What to work on: Copy out all of the data word for word. Omit every picture.

(Data under study)

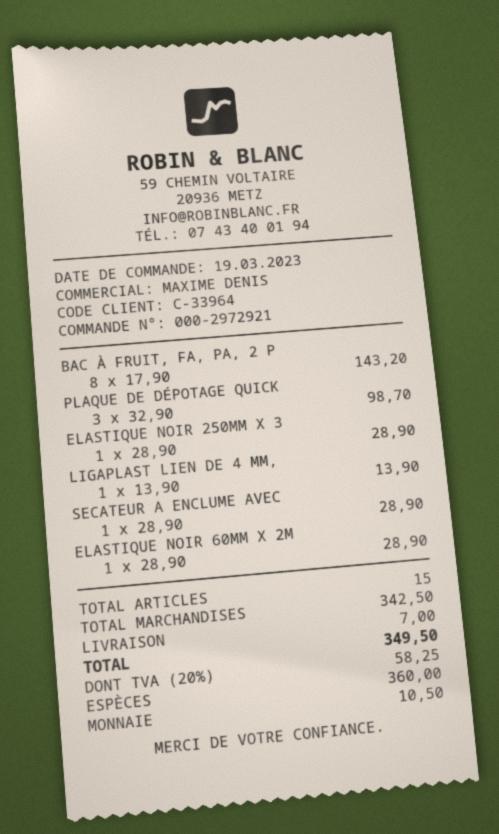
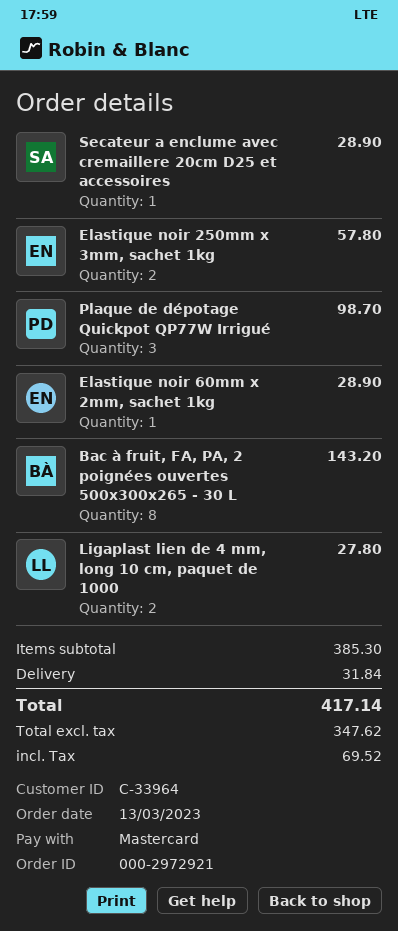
order date: 2023-03-19 -> 2023-03-13
payment method: cash -> Mastercard
ELASTIQUE NOIR 250MM X 3: 1 for 28.90 -> 2 for 57.80
LIGAPLAST LIEN DE 4 MM,: 1 for 13.90 -> 2 for 27.80
subtotal: 342.50 -> 385.30
shipping: 7.00 -> 31.84
tax: 58.25 -> 69.52
total: 349.50 -> 417.14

(End Data under study)

Your response:
order date: 2023-03-19 -> 2023-03-13
payment method: cash -> Mastercard
ELASTIQUE NOIR 250MM X 3: 1 for 28.90 -> 2 for 57.80
LIGAPLAST LIEN DE 4 MM,: 1 for 13.90 -> 2 for 27.80
subtotal: 342.50 -> 385.30
shipping: 7.00 -> 31.84
tax: 58.25 -> 69.52
total: 349.50 -> 417.14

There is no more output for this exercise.